Base class for using real time pre-processing and controlling data flow. Supports pipelining for faster computation.

Arguments

  • coord: Coordinator. A Tensorflow coordinator.
  • num_threads: int. Total number of simultaneous threads to process data.
  • max_queue: int. Maximum number of data stored in a queue.
  • shuffle: bool. If True, data will be shuffle.
  • continuous: bool. If True, when an epoch is over, same data will be feeded again.
  • ensure_data_order: bool. Ensure that data order is keeped when using 'next' to retrieve data (Processing will be slower).
  • dprep_dict: dict. Optional data pre-processing parameter for performing real time data pre-processing. Keys must be placeholders and values DataPreprocessing subclass object.
  • daug_dict: dict. Optional data augmentation parameter for performing real time data augmentation. Keys must be placeholders and values DataAugmentation subclass object.

FeedDictFlow

tflearn.data_flow.FeedDictFlow (feed_dict, coord, batch_size=128, num_threads=8, max_queue=32, shuffle=False, continuous=False, ensure_data_order=False, dprep_dict=None, daug_dict=None, index_array=None)
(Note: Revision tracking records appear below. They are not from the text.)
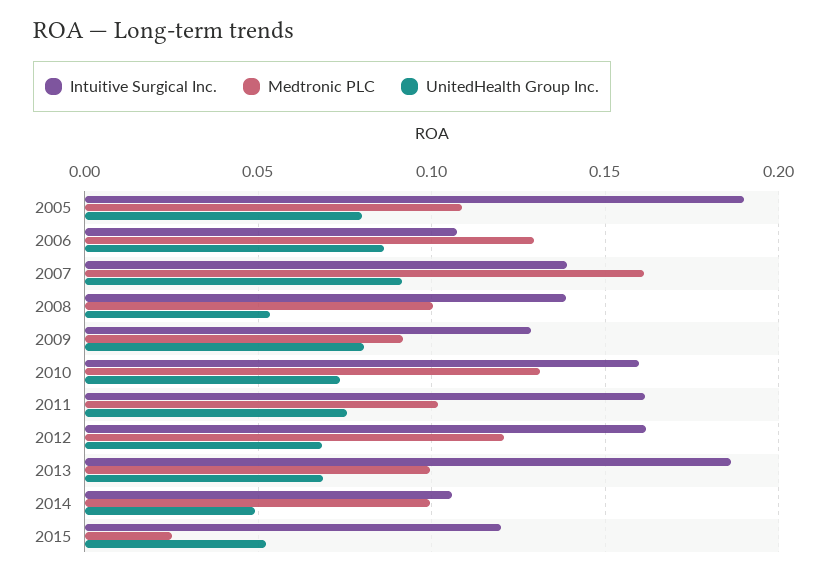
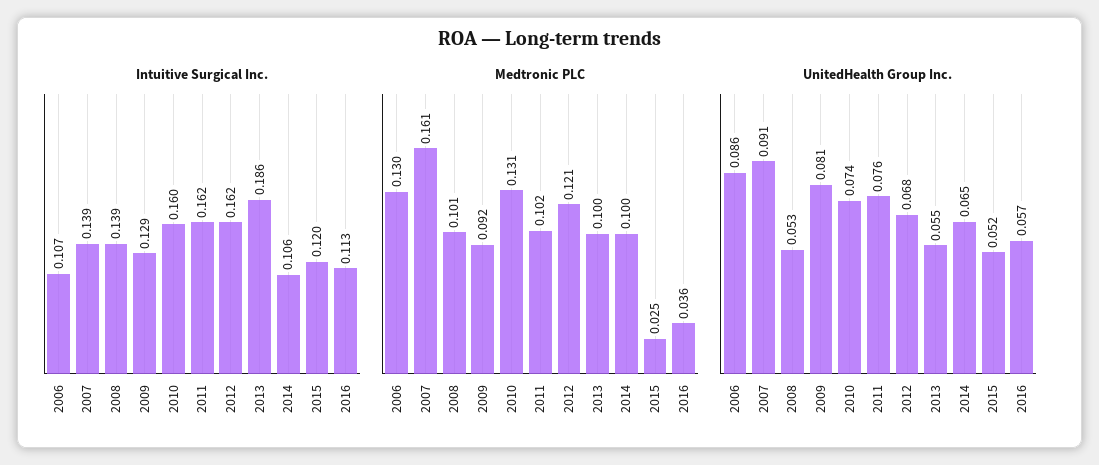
Intuitive Surgical Inc., 2005: 0.19 -> none
Medtronic PLC, 2005: 0.11 -> none
UnitedHealth Group Inc., 2005: 0.08 -> none
UnitedHealth Group Inc., 2013: 0.07 -> 0.055
UnitedHealth Group Inc., 2014: 0.05 -> 0.065
Intuitive Surgical Inc., 2016: none -> 0.113
Medtronic PLC, 2016: none -> 0.036
UnitedHealth Group Inc., 2016: none -> 0.057

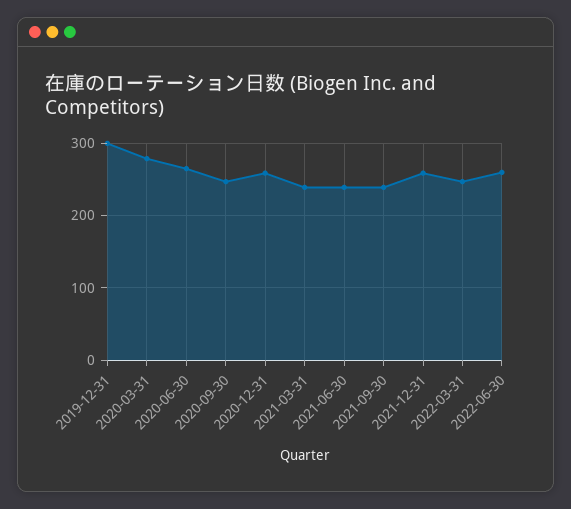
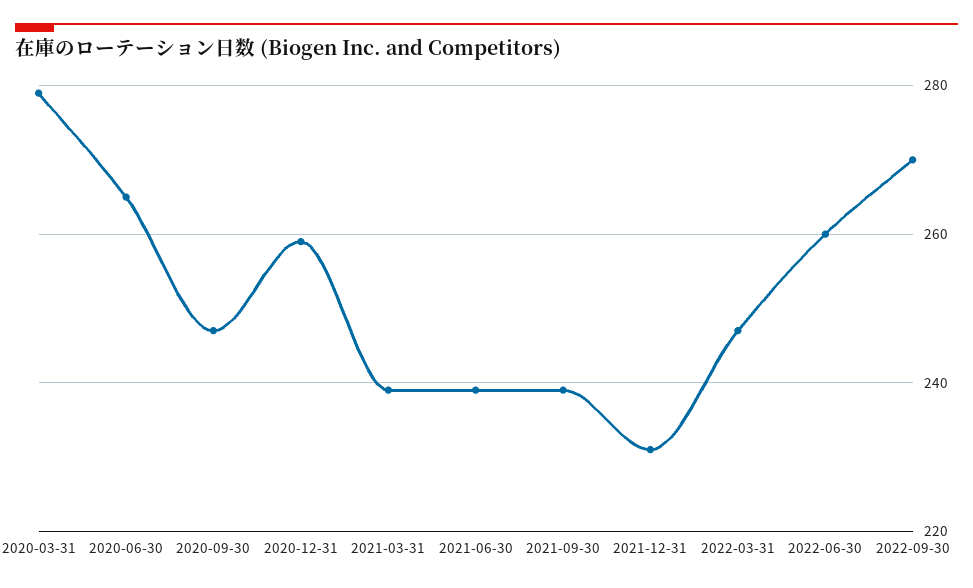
2019-12-31: 300 -> none
2021-12-31: 260 -> 230
2022-09-30: none -> 270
Generate a stream of batches from a dataset. It uses two queues, one for generating batch of data ids, and the other one to load data and apply pre processing. If continuous is True, data flow will never ends until stop is invoked, or coord interrupt threads.

Arguments

  • feed_dict: dict. A TensorFlow formatted feed dict (with placeholders as keys and data as values).
  • coord: Coordinator. A Tensorflow coordinator.
  • num_threads: int. Total number of simultaneous threads to process data.
  • max_queue: int. Maximum number of data stored in a queue.
  • shuffle: bool. If True, data will be shuffle.
  • continuous: bool. If True, when an epoch is over, same data will be feeded again.
  • ensure_data_order: bool. Ensure that data order is keeped when using 'next' to retrieve data (Processing will be slower).
  • dprep_dict: dict. Optional data pre-processing parameter for performing real time data pre-processing. Keys must be placeholders and values DataPreprocessing subclass object.
  • daug_dict: dict. Optional data augmentation parameter for performing real time data augmentation. Keys must be placeholders and values DataAugmentation subclass object.
  • index_array: list. An optional list of index to be used instead of using the whole dataset indexes (Useful for validation split).

Methods

next (timeout=None)

Get the next feed dict.

Returns

A TensorFlow feed dict, or 'False' if it has no more data.

start (reset_status=True)

Arguments
  • reset_status: bool. If True, DataStatus will be reset.
Returns

ArrayFlow

tflearn.data_flow.ArrayFlow (X, Y, multi_inputs=False, batch_size=32, shuffle=True)

Convert array samples to tensors and store them in a queue.

Arguments

  • X: array. The features data array.
  • Y: array. The targets data array.
  • multi_inputs: bool. Set to True if X has multiple input sources (i.e. X is a list of arrays).
  • batch_size: int. The batch size.
  • shuffle: bool. If True, data will be shuffled.

Returns

The X and Y data tensors or a list(X) and Y data tensors if multi_inputs is True.